1. Stage population mask is the scariest and most error prone, but there's nothing like it's performance when you're _sure_ you only want to deal with a small subsection of your scene graph (only show me /world/house5/room6). It cuts out all composition costs and all hydra costs related to prims outside that branch. The downside is that it is an absolute block. You can't author stuff outside that branch. If your materials or lights are defined outside that branch, they don't show up either (unless you also add the locations for those prims to your population mask).
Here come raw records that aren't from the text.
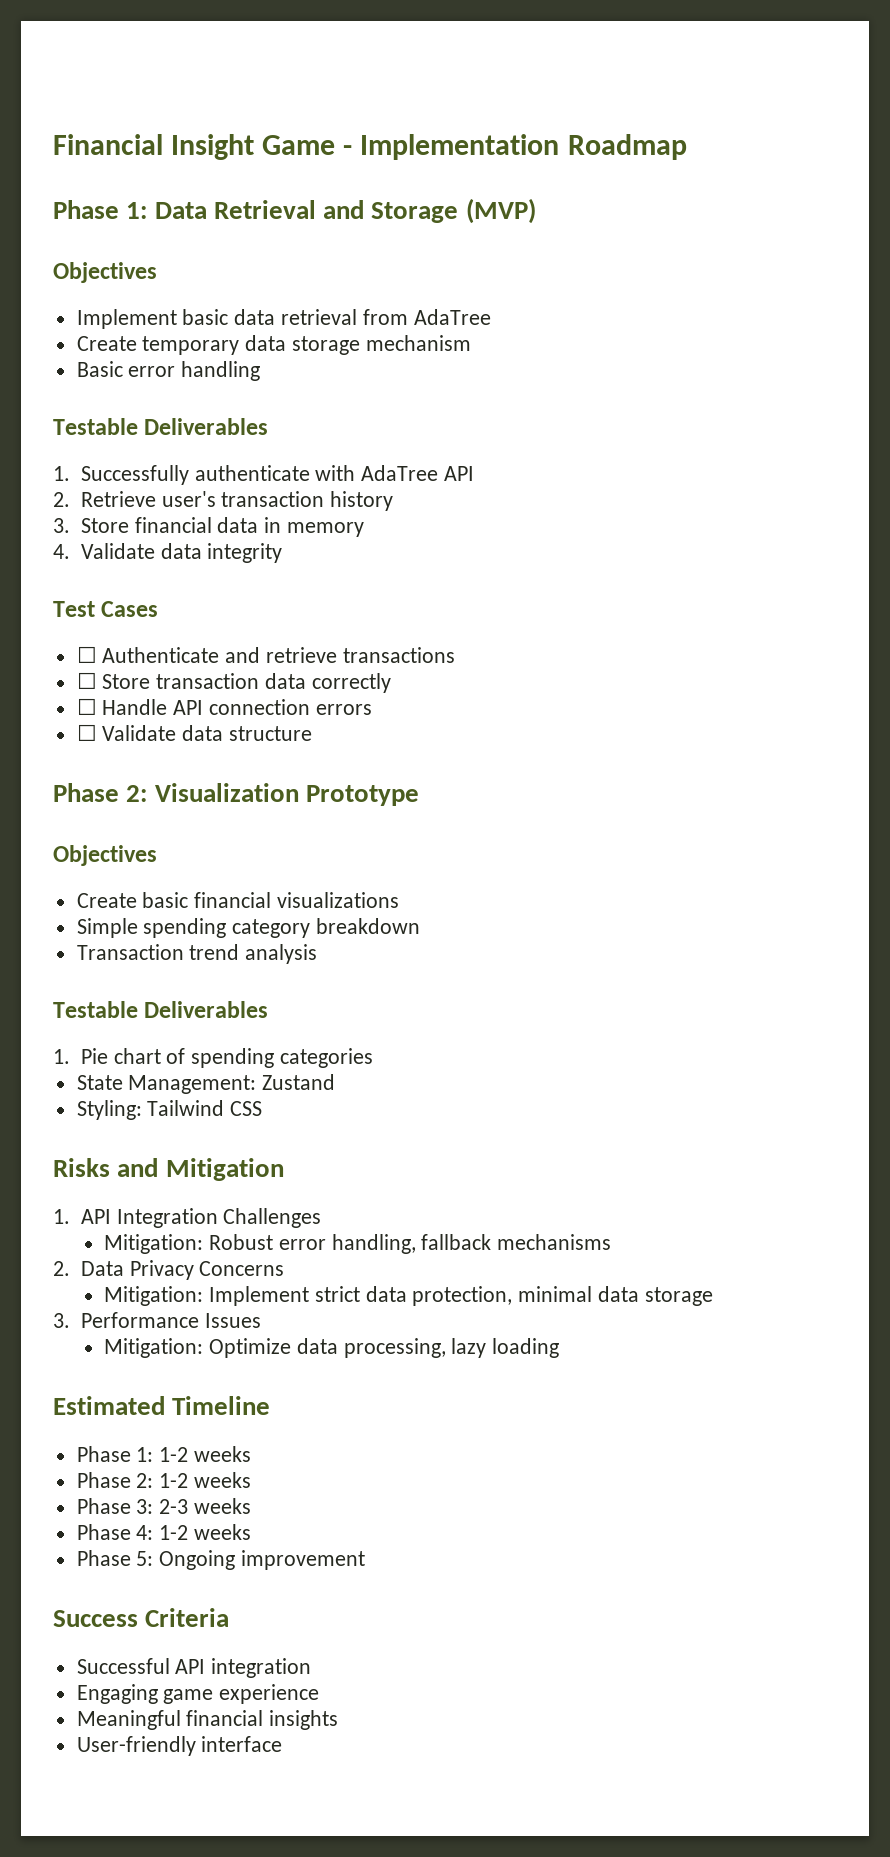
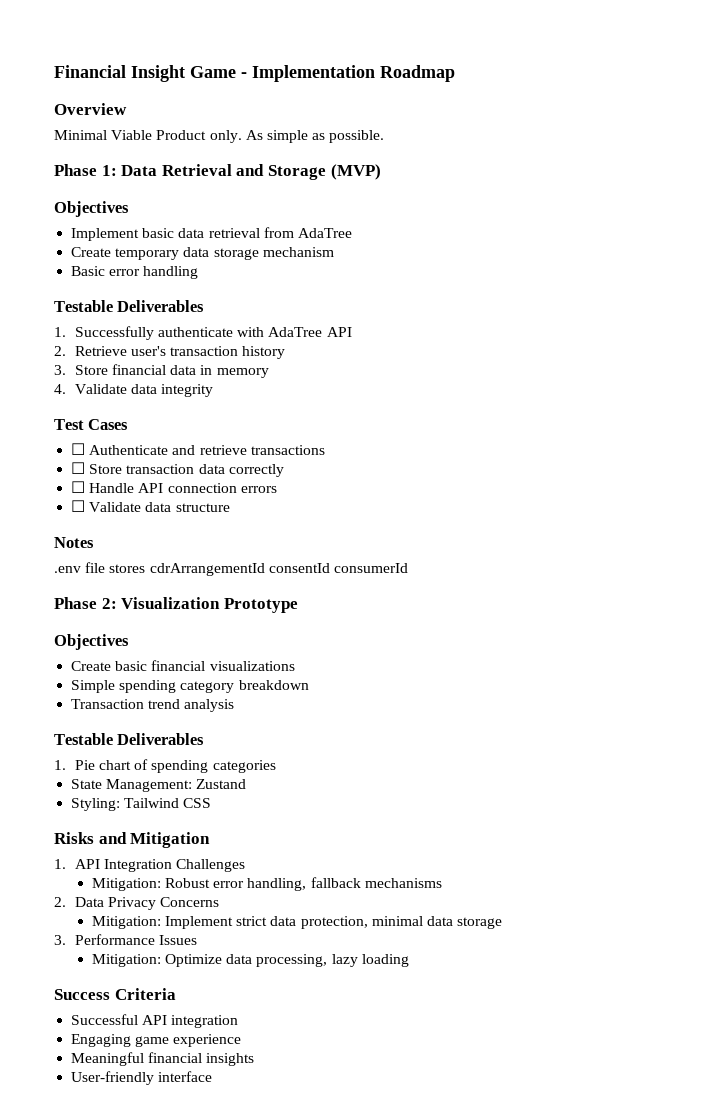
+ Overview
+ Minimal Viable Product only. As simple as possible.
+ Notes
+ .env file stores cdrArrangementId consentId consumerId
- Estimated Timeline
- Phase 1: 1-2 weeks
- Phase 2: 1-2 weeks
- Phase 3: 2-3 weeks
- Phase 4: 1-2 weeks
- Phase 5: Ongoing improvement

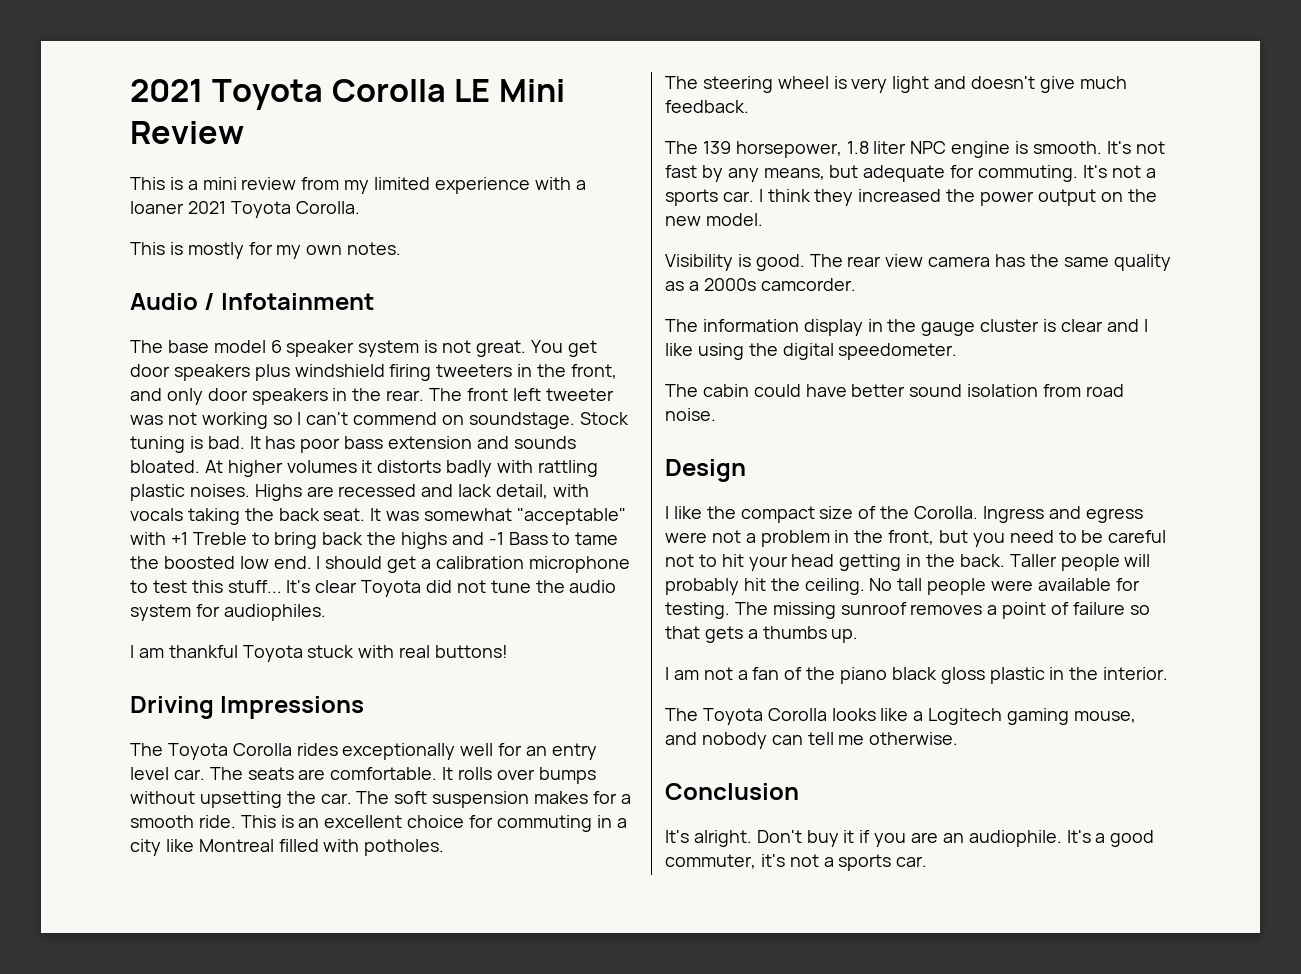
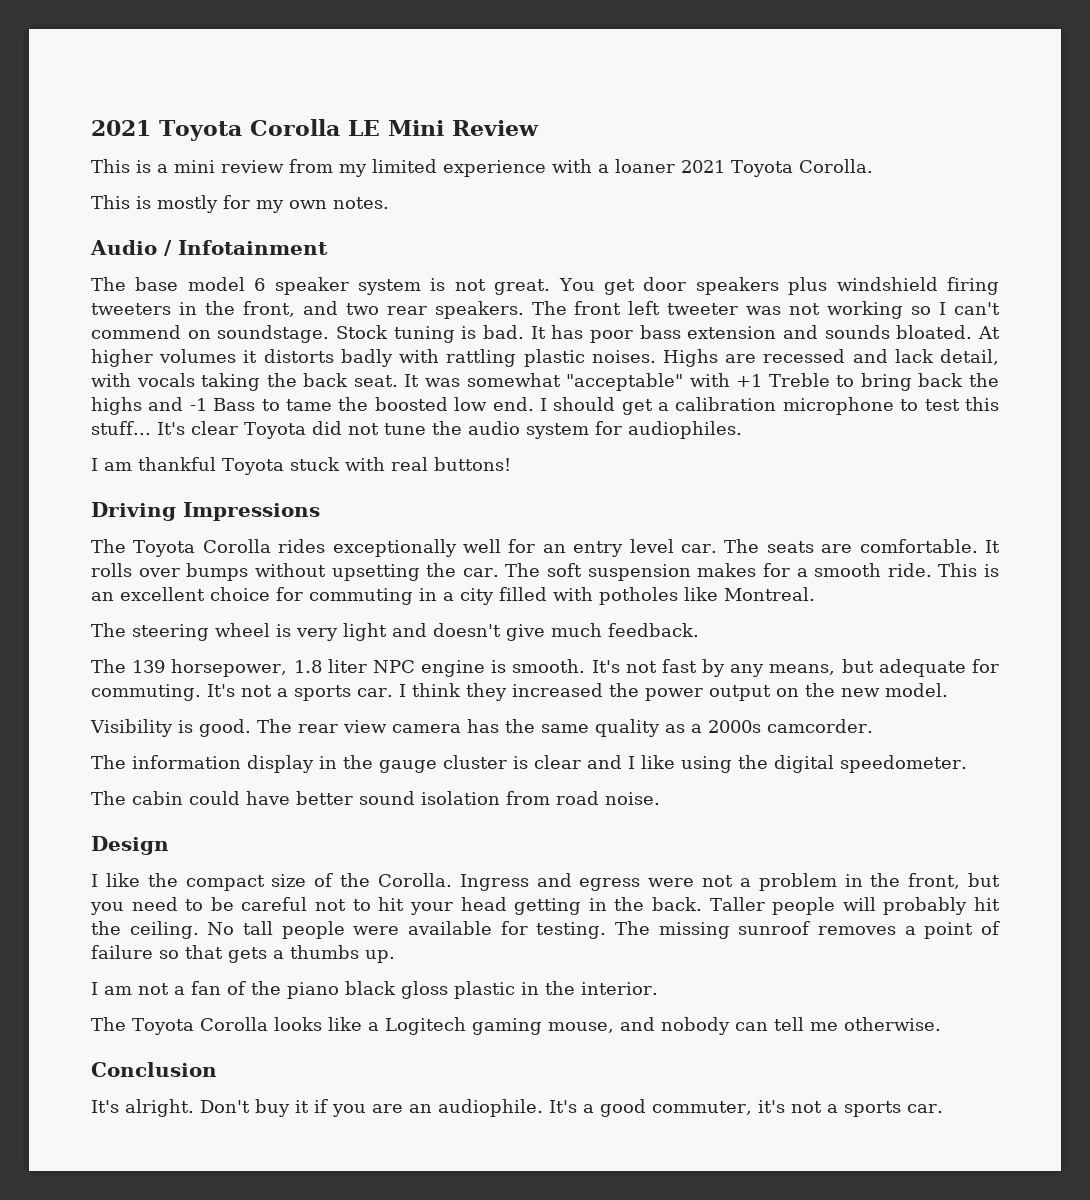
- You get door speakers plus windshield firing tweeters in the front, and only door speakers in the rear.
+ You get door speakers plus windshield firing tweeters in the front, and two rear speakers.
- This is an excellent choice for commuting in a city like Montreal filled with potholes.
+ This is an excellent choice for commuting in a city filled with potholes like Montreal.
2. Payloads are my favorite. They are easy to understand as “delayed load” or “packed primitives”, especially in 18.5 where you can see their bounding boxes. They also completely prevent all composition and hydra costs associated with unloaded data. But they require you to set up ahead of time where the payloading happens. Fortunately, the answer is almost always “at the level of an asset”. You still pay some cost to compose the ancestor prims of the assets even when a payload is unloaded, but USD is pretty fast, so that's not something to be worried about unless your scene is enormous (millions and millions of separate assets prims).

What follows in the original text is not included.